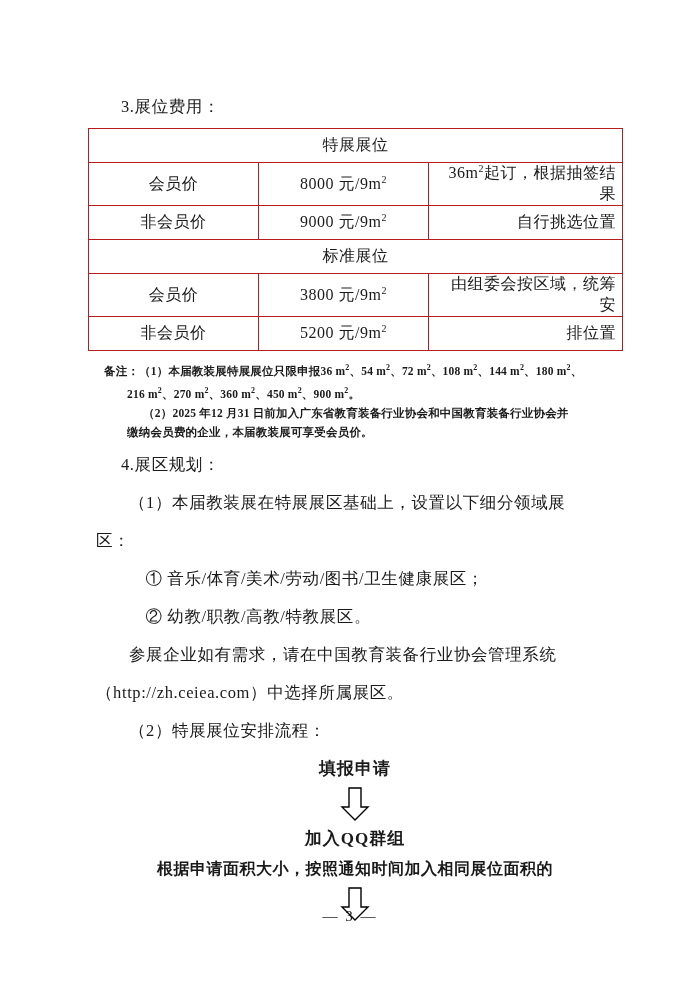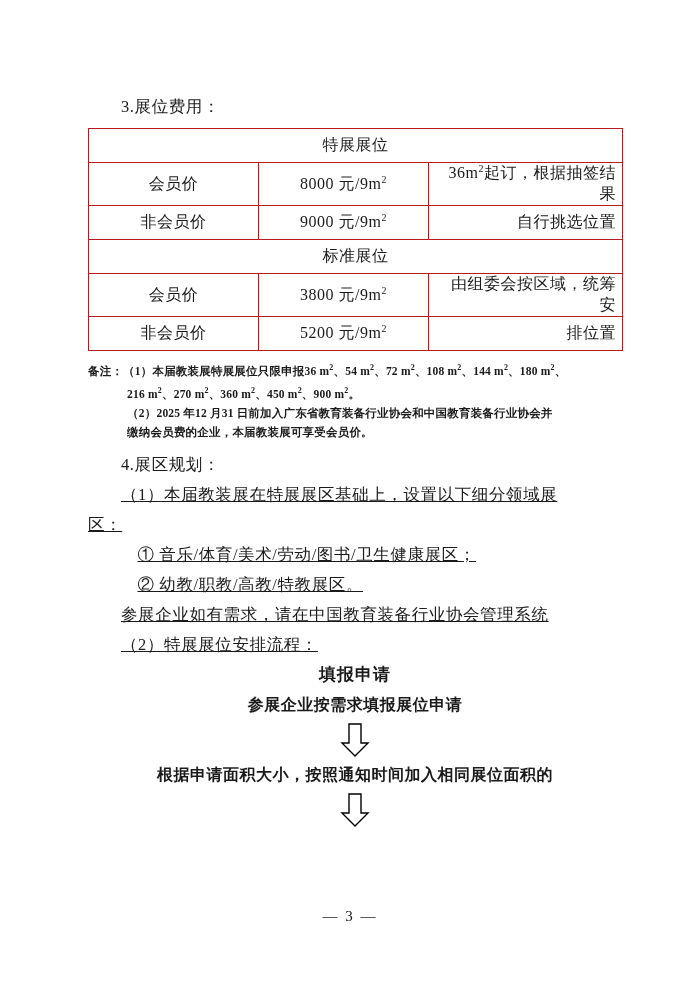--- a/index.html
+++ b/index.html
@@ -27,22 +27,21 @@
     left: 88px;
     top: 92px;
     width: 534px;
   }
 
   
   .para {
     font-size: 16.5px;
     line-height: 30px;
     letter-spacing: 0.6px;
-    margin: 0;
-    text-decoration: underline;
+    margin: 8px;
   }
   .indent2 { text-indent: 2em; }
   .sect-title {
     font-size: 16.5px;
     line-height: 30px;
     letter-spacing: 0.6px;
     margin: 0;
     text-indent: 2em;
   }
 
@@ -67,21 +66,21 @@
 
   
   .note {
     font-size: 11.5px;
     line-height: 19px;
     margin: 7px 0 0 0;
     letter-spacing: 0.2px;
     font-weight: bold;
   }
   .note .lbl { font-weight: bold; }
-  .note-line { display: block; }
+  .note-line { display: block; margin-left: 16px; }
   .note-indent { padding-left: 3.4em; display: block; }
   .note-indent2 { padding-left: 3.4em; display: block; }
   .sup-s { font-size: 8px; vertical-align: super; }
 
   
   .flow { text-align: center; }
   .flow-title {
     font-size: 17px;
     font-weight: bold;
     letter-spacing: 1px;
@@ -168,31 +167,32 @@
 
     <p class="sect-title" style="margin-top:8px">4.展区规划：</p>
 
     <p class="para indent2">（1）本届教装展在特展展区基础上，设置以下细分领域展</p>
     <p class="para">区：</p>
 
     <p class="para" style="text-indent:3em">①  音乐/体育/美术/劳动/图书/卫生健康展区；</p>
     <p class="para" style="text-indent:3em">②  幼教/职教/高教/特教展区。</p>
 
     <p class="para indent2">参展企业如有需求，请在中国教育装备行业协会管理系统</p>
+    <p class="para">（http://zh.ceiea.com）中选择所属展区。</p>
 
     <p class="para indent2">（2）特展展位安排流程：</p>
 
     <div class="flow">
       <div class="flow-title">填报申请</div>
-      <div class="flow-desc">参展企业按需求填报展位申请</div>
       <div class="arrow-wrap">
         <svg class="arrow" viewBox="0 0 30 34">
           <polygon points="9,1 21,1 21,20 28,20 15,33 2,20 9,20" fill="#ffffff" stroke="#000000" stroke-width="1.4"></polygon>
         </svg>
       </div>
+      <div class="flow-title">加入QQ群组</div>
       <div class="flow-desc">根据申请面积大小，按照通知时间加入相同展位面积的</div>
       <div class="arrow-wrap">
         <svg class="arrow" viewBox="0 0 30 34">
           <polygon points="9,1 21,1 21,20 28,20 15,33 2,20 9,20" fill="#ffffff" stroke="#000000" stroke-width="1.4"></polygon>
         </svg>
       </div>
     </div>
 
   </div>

•••••

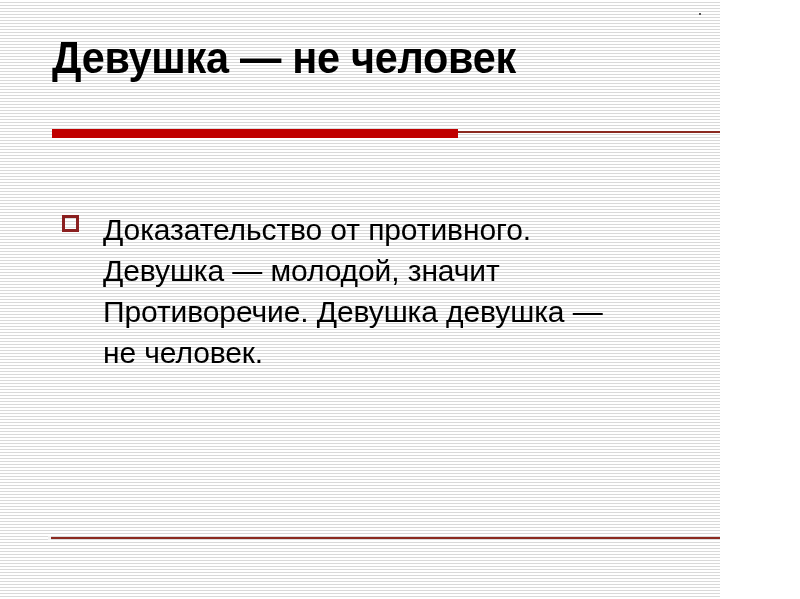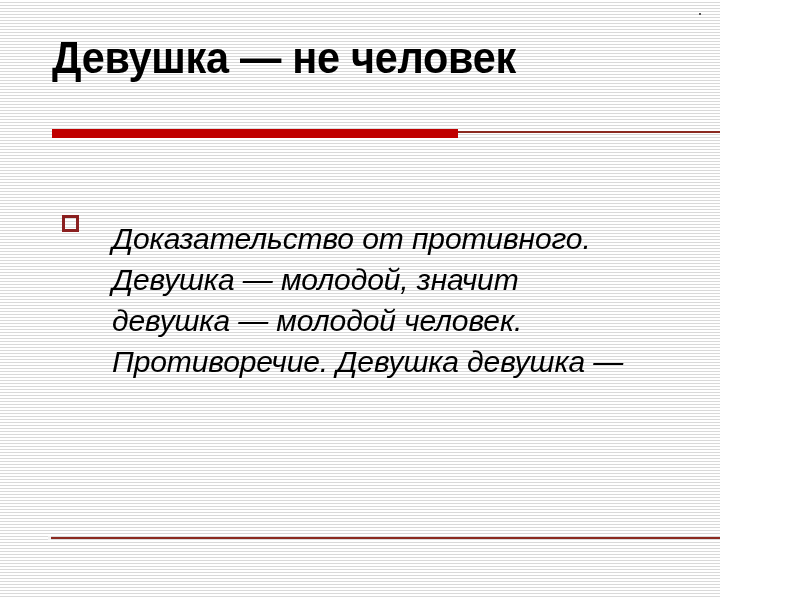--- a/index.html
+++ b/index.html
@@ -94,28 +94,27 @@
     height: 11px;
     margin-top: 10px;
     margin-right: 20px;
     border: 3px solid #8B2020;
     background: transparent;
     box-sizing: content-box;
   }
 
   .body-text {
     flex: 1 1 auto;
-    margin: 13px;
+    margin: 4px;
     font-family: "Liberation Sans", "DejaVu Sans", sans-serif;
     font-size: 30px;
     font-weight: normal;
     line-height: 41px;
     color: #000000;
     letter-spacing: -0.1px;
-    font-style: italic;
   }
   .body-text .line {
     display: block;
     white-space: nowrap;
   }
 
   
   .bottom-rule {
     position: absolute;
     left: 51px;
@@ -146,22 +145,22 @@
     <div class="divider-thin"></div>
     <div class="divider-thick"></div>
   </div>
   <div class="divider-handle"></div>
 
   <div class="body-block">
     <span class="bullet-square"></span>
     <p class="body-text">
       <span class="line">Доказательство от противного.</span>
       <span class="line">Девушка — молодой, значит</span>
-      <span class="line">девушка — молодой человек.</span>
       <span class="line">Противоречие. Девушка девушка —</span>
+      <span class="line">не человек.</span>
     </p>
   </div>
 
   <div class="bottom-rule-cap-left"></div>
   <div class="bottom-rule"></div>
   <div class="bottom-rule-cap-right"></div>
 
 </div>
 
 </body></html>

•••••

When a line in the listing has the word "rule", return that line.

   .bottom-rule {
   <div class="bottom-rule-cap-left"></div>
   <div class="bottom-rule"></div>
   <div class="bottom-rule-cap-right"></div>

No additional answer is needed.